* [Your instructions]: Search the records below for "- git clone". Return that line and all remaining lines exactly.

Content starts

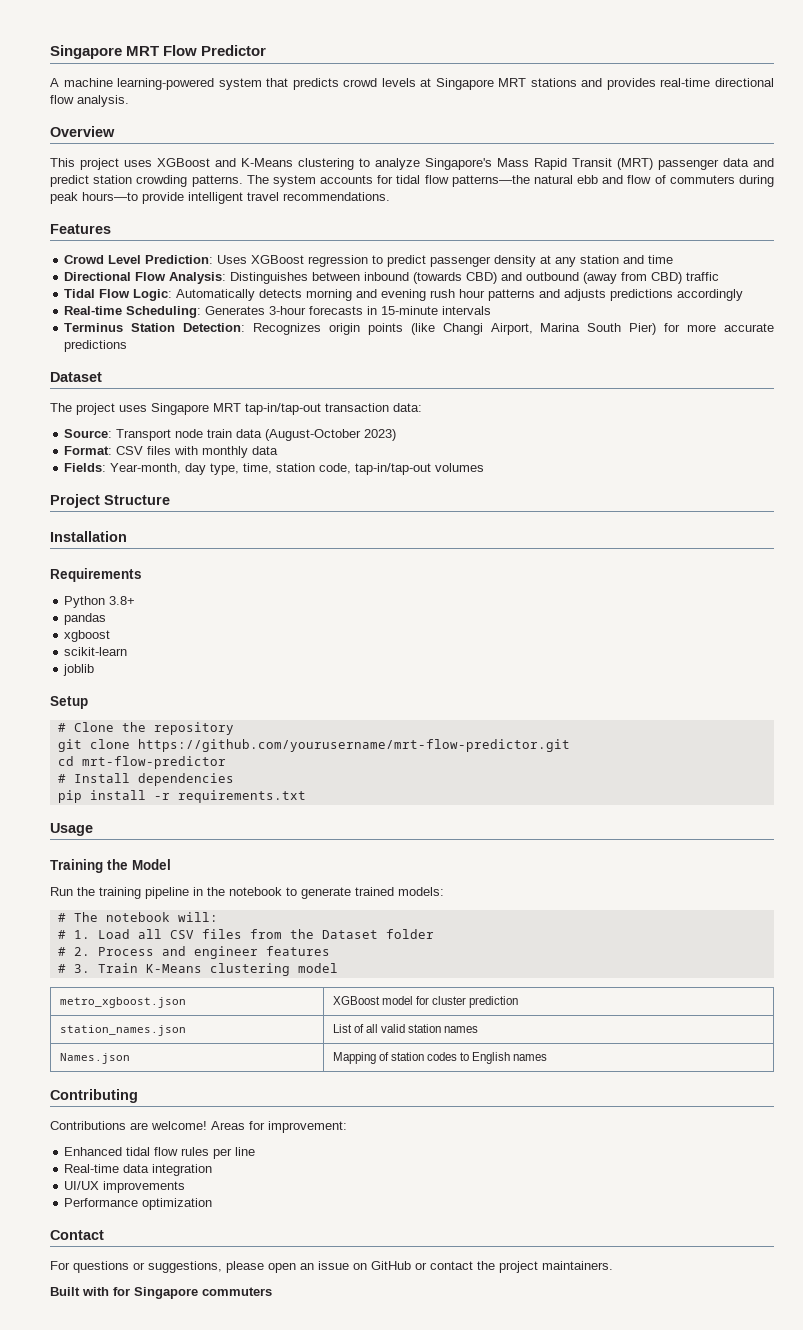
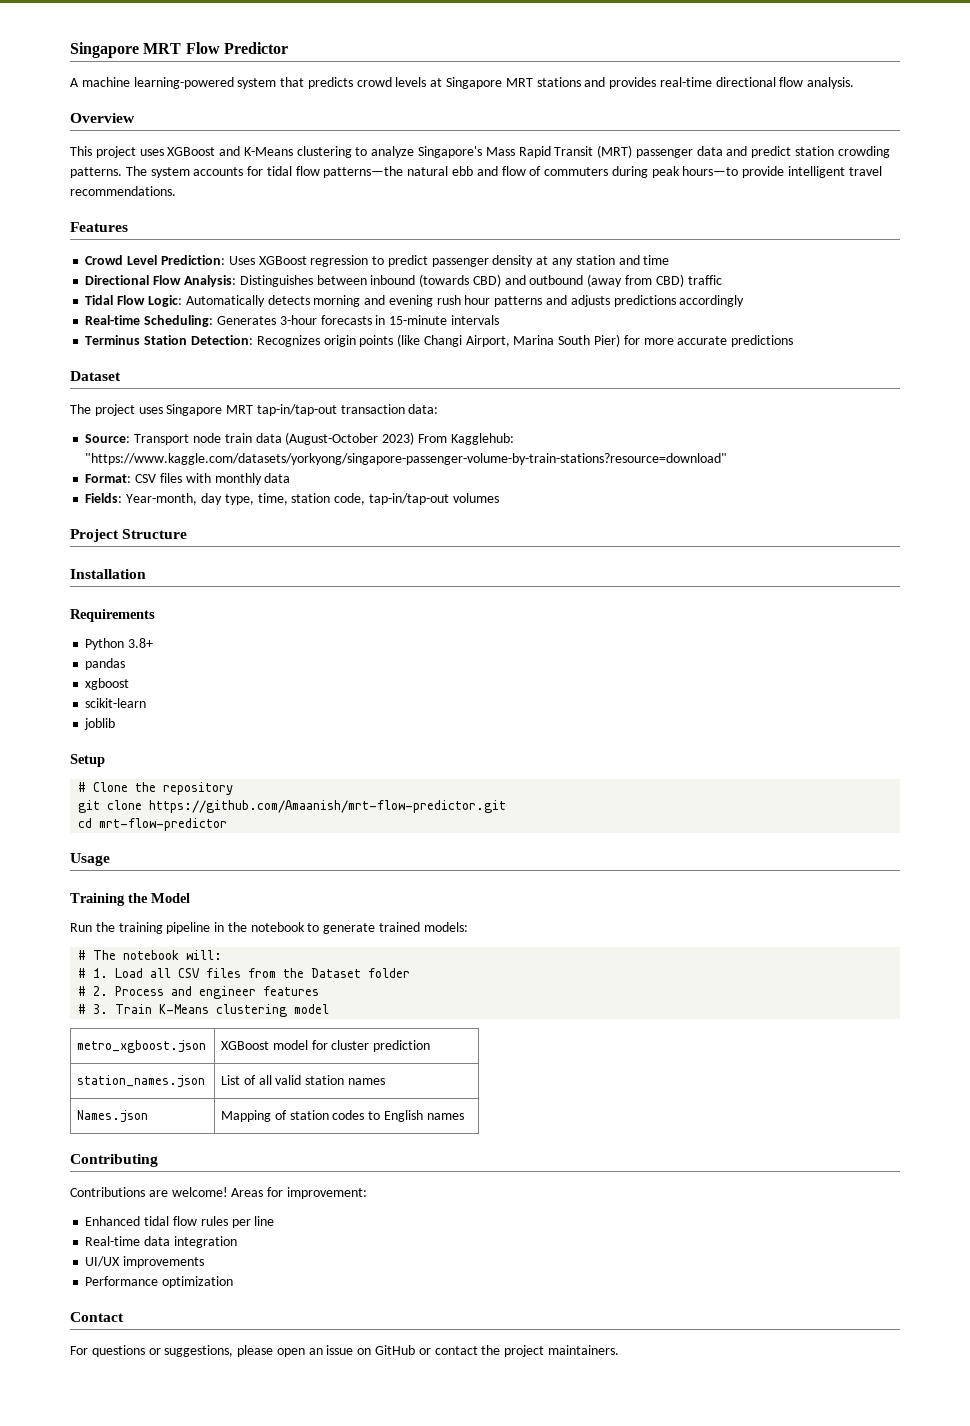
- Source: Transport node train data (August-October 2023)
+ Source: Transport node train data (August-October 2023) From Kagglehub: "https://www.kaggle.com/datasets/yorkyong/singapore-passenger-volume-by-train-stations?resource=download"
- git clone https://github.com/yourusername/mrt-flow-predictor.git
+ git clone https://github.com/Amaanish/mrt-flow-predictor.git
- # Install dependencies
- pip install -r requirements.txt
- Built with for Singapore commuters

Content ends

* [Expected answer]:
- git clone https://github.com/yourusername/mrt-flow-predictor.git
+ git clone https://github.com/Amaanish/mrt-flow-predictor.git
- # Install dependencies
- pip install -r requirements.txt
- Built with for Singapore commuters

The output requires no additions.